My father, Sir Jason, has always been the most influential person to me. Below are a few ideals that have also helped shape my life.

The Road Not Taken
– by Robert Frost –

Two roads diverged in a yellow wood,
And sorry I could not travel both
And be one traveler, long I stood
And looked down one as far as I could
To where it bent in the undergrowth;

Then took the other, as just as fair,
And having perhaps the better claim,
Because it was grassy and wanted wear;
Though as for that the passing there
Had worn them really about the same,

And both that morning equally lay
In leaves no step had trodden black.
Oh, I kept the first for another day!
Yet knowing how way leads on to way,
I doubted if I should ever come back.

I shall be telling this with a sigh.
Somewhere ages and ages hence:
Two roads diverged in a wood, and I –
I took the one less traveled by,
And that has made all the difference.

“IF” by Rudyard Kipling

One of the fondest memories I have of my father was when I was twelve.
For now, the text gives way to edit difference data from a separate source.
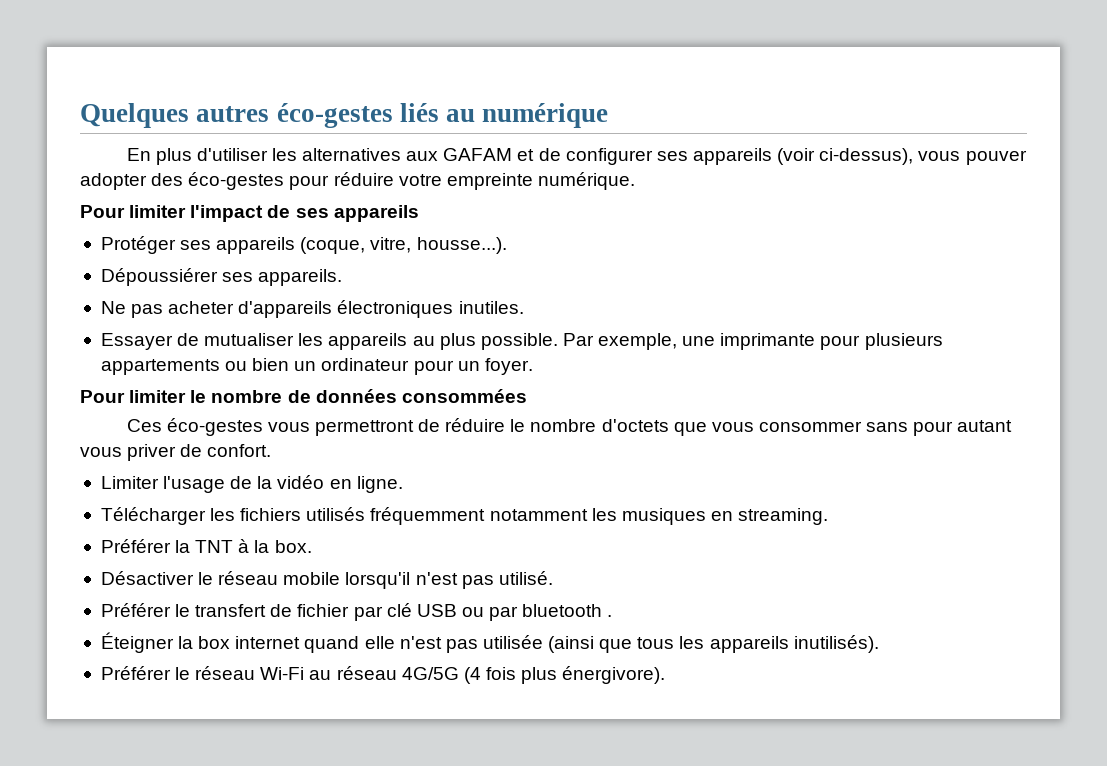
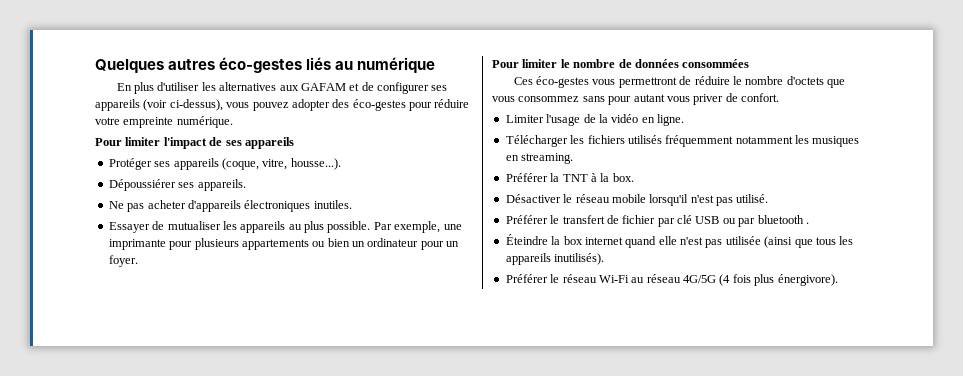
[965,150,1027,165] pouver -> [252,102,289,111] pouvez
[759,421,863,432] consommer -> [518,96,580,102] consommez
[100,632,174,653] Éteigner -> [505,234,548,245] Éteindre

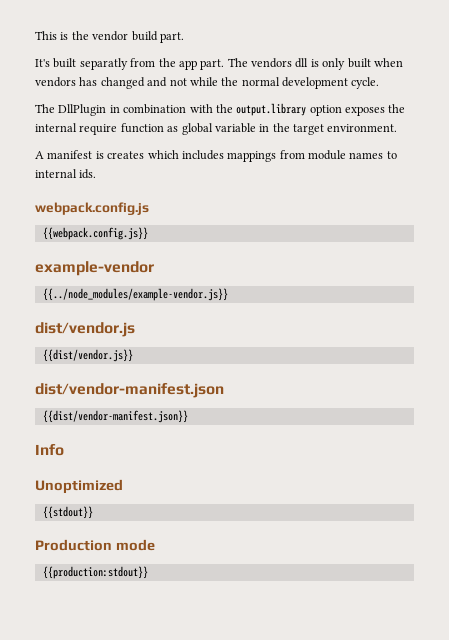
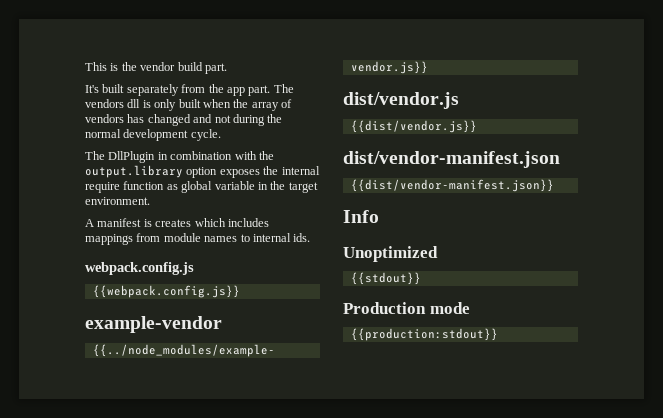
[79,58,128,70] separatly -> [126,84,179,96] separately
(403, 62) none -> [233,99,292,111] the array of
[189,77,218,86] while -> [232,114,265,126] during

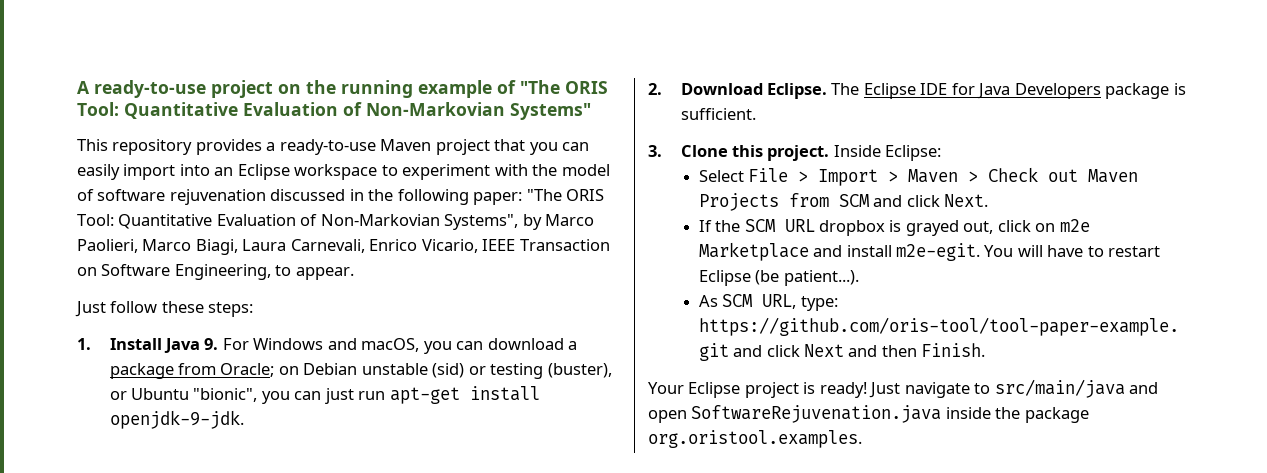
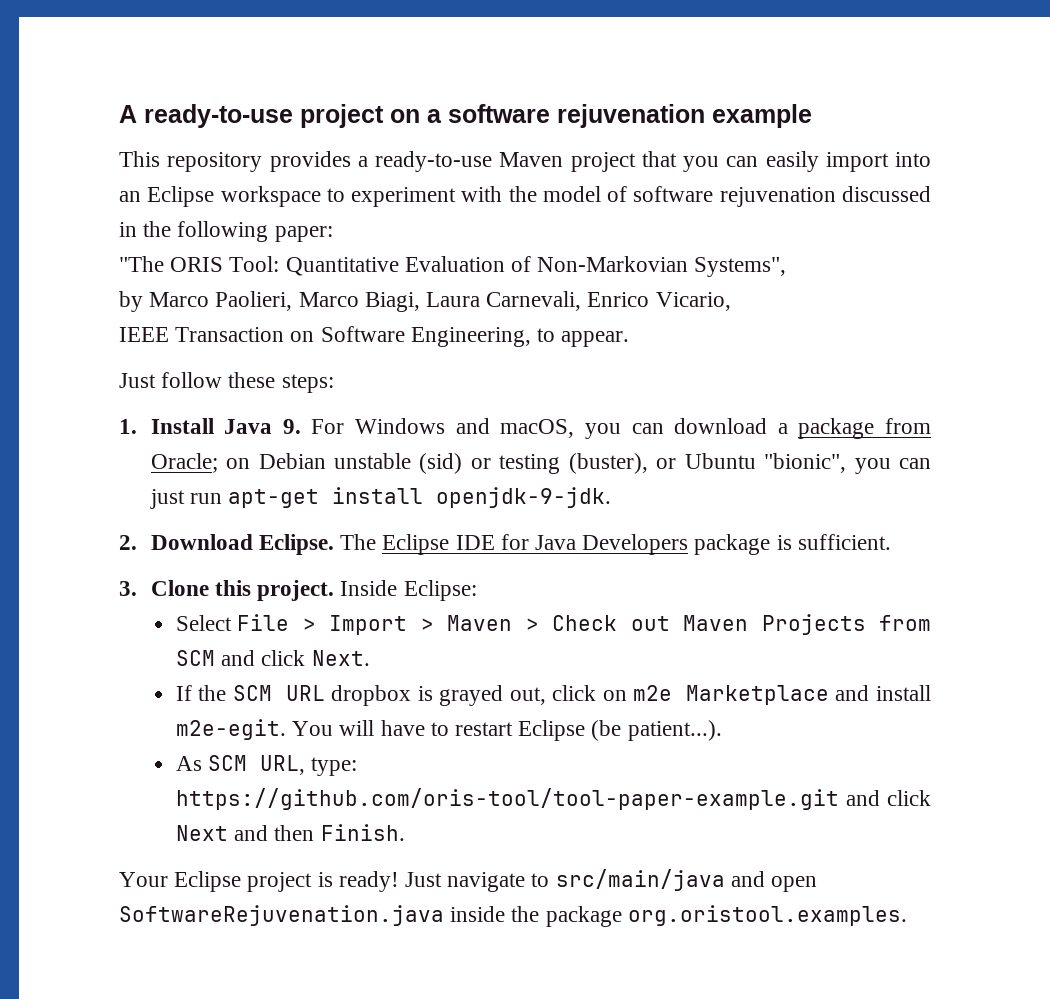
[306,80,608,98] [77,102,591,120] the running example of "The ORIS Tool: Quantitative Evaluation of Non-Markovian Systems" -> [427,104,812,128] a software rejuvenation example
(523, 198) none -> (333, 234) //
(519, 222) none -> (787, 267) //
(478, 246) none -> (731, 301) //

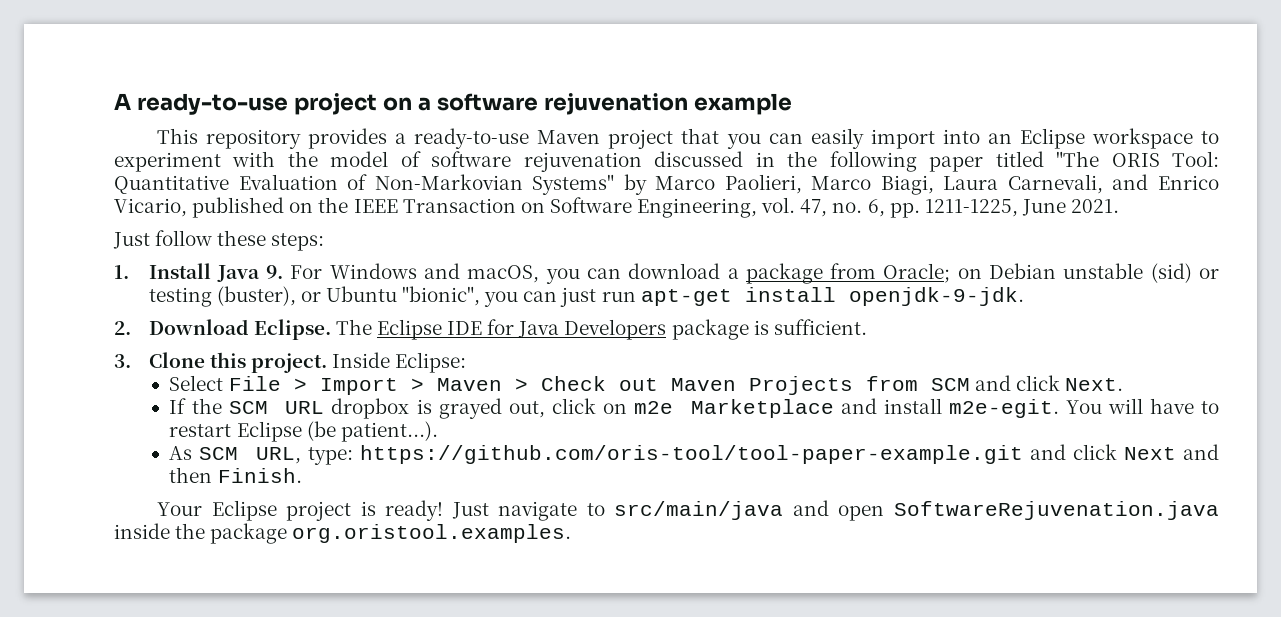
[274,226,333,242] paper: // -> [929,151,1044,172] paper titled
[694,257,787,277] Systems", // -> [532,174,615,195] Systems"
(582, 301) none -> [1112,174,1149,190] and
(731, 301) // -> [192,197,349,218] published on the
[537,328,630,347] to appear. -> [761,197,1120,218] vol. 47, no. 6, pp. 1211-1225, June 2021.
My dad gave me this poem and told me if I could memorize it he would give me two dollars. I originally did it because I wanted the two dollars, but as I memorized the poem the words meant something to me. I realized that this was how my father was trying to lead his life and his father before him. As I got older I discovered just what these words really meant. Now that my father is gone, it means more to me than ever.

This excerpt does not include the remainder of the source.